> [Listed records]:
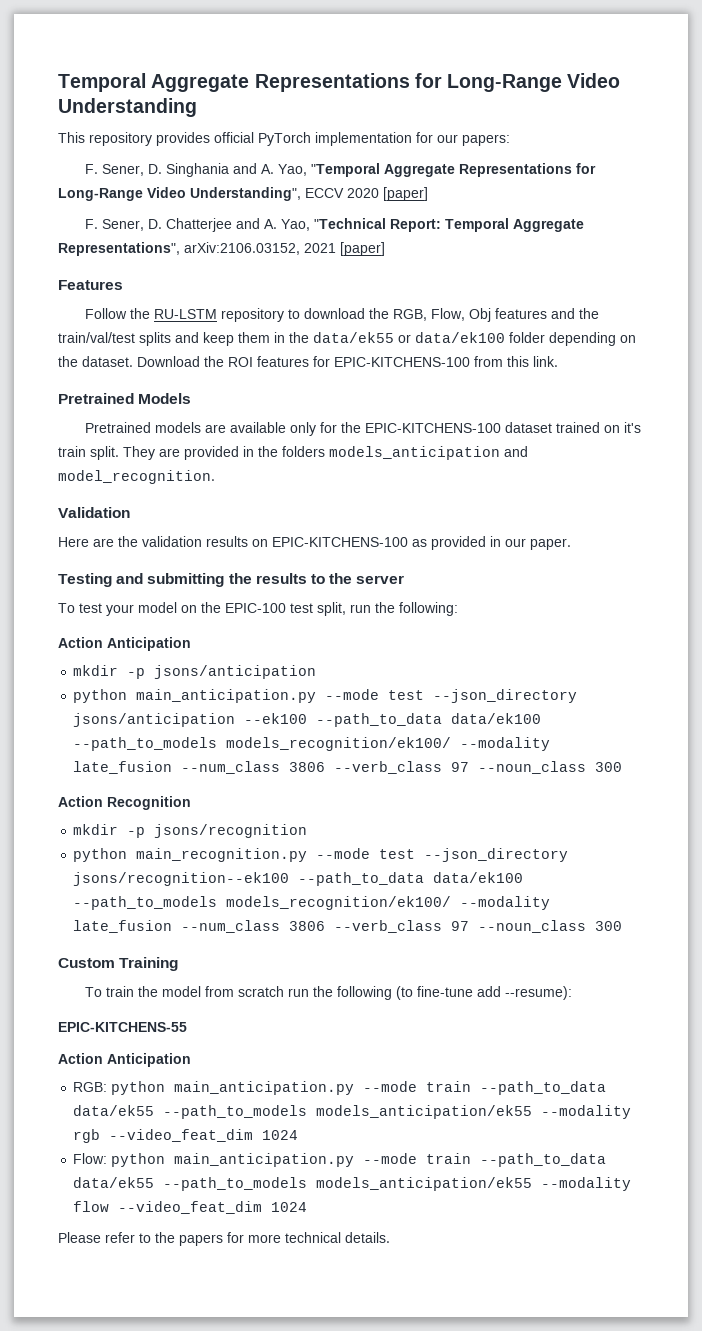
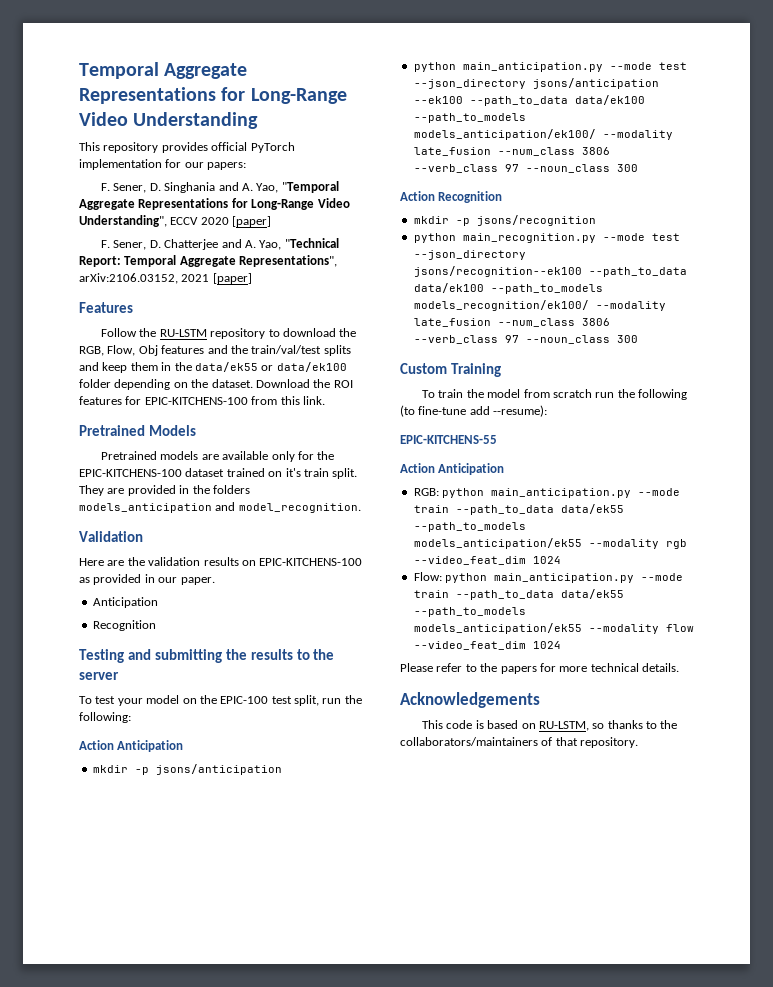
(571, 544) none -> [92,597,158,608] [92,620,156,631] // Anticipation // Recognition
[226,737,452,751] models_recognition/ek100/ -> [413,129,596,140] models_anticipation/ek100/
(390, 1237) none -> [400,692,540,708] [422,720,678,731] [400,737,639,748] // Acknowledgements // This code is based on RU-LSTM, so thanks to the collaborators/maintainers of that repository.

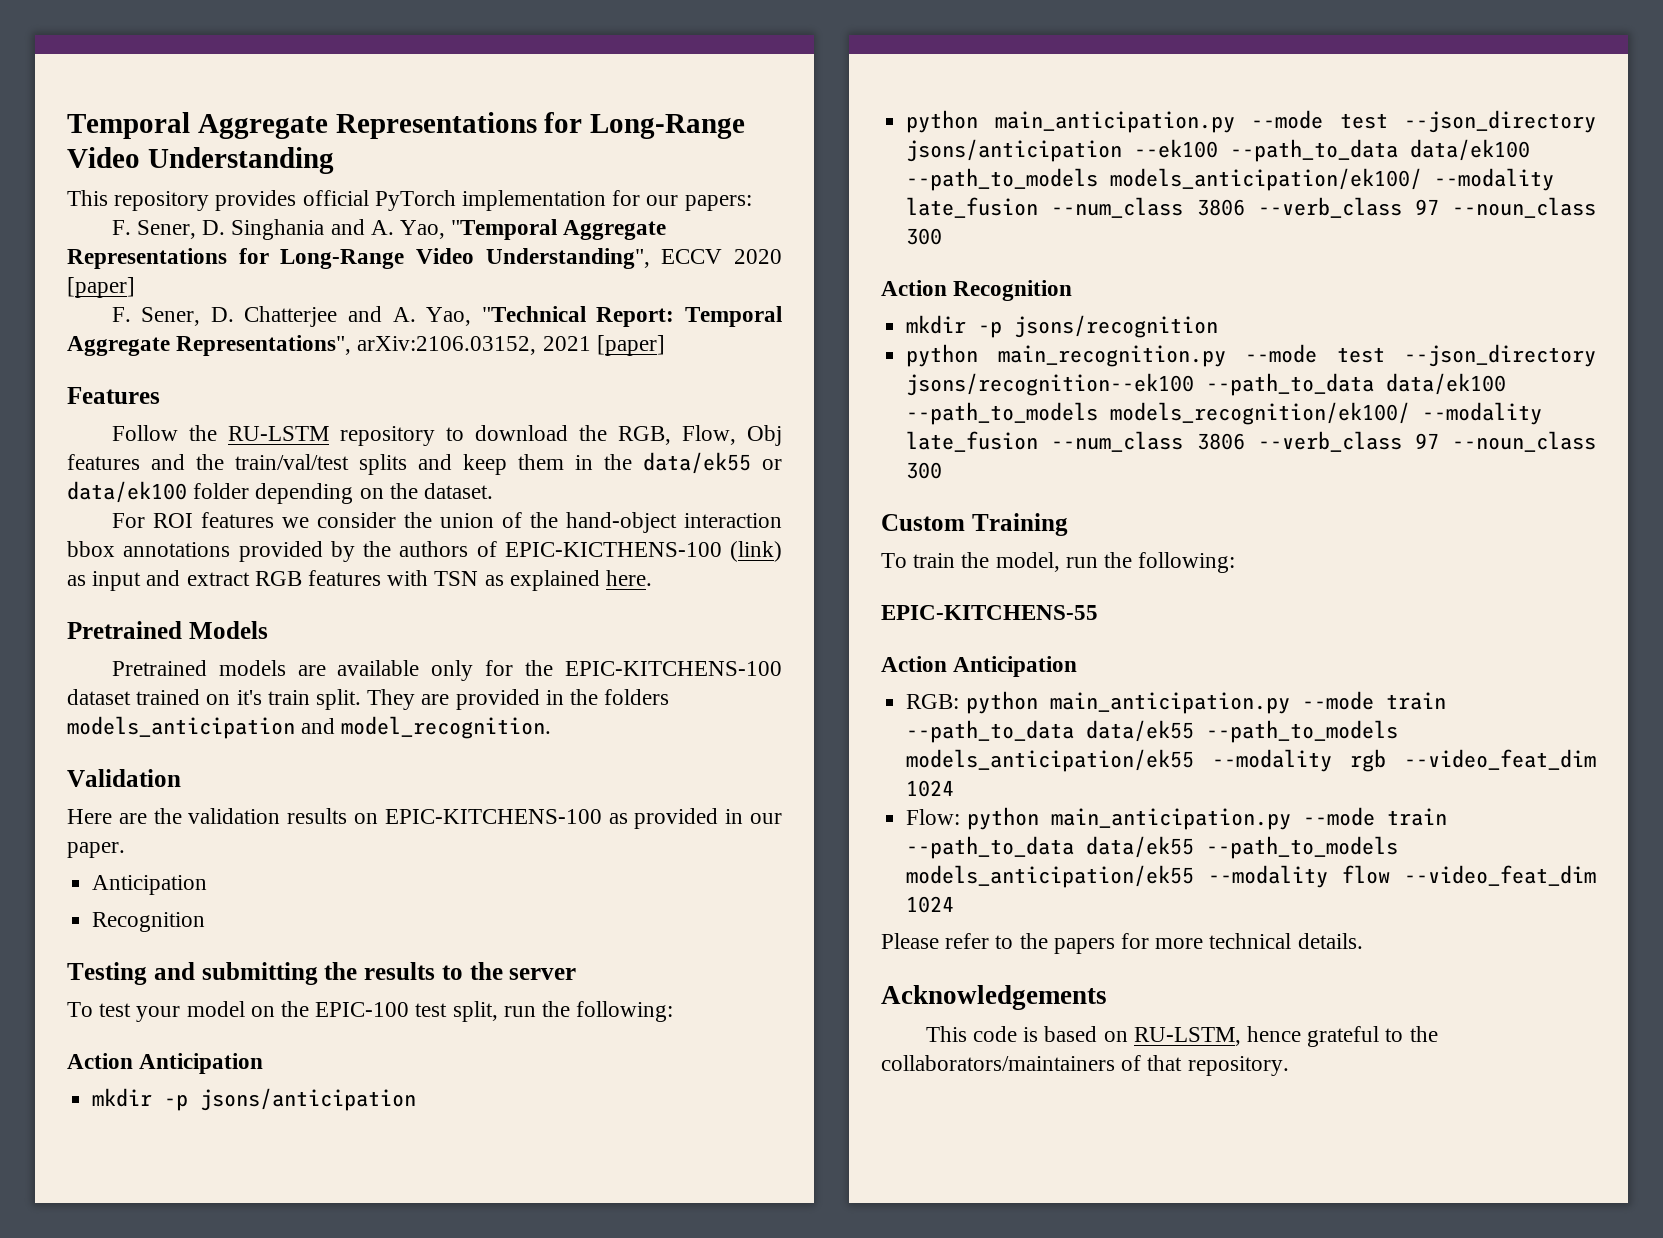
[255,379,353,388] [79,396,325,405] Download the ROI features for EPIC-KITCHENS-100 from this link. -> [111,512,782,533] [67,541,782,562] [67,570,653,591] // For ROI features we consider the union of the hand-object interaction bbox annotations provided by the authors of EPIC-KICTHENS-100 (link) as input and extract RGB features with TSN as explained here.
[487,389,688,400] [400,405,548,417] model from scratch run the following (to fine-tune add --resume): -> [995,552,1236,573] model, run the following:
[592,720,643,729] so thanks -> [1246,1026,1380,1047] hence grateful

> [What the task requires]: Would you set down every line of the data above exactly, skipping the pictures?

> [Answer section]:
(571, 544) none -> [92,597,158,608] [92,620,156,631] // Anticipation // Recognition
[226,737,452,751] models_recognition/ek100/ -> [413,129,596,140] models_anticipation/ek100/
(390, 1237) none -> [400,692,540,708] [422,720,678,731] [400,737,639,748] // Acknowledgements // This code is based on RU-LSTM, so thanks to the collaborators/maintainers of that repository.

[255,379,353,388] [79,396,325,405] Download the ROI features for EPIC-KITCHENS-100 from this link. -> [111,512,782,533] [67,541,782,562] [67,570,653,591] // For ROI features we consider the union of the hand-object interaction bbox annotations provided by the authors of EPIC-KICTHENS-100 (link) as input and extract RGB features with TSN as explained here.
[487,389,688,400] [400,405,548,417] model from scratch run the following (to fine-tune add --resume): -> [995,552,1236,573] model, run the following:
[592,720,643,729] so thanks -> [1246,1026,1380,1047] hence grateful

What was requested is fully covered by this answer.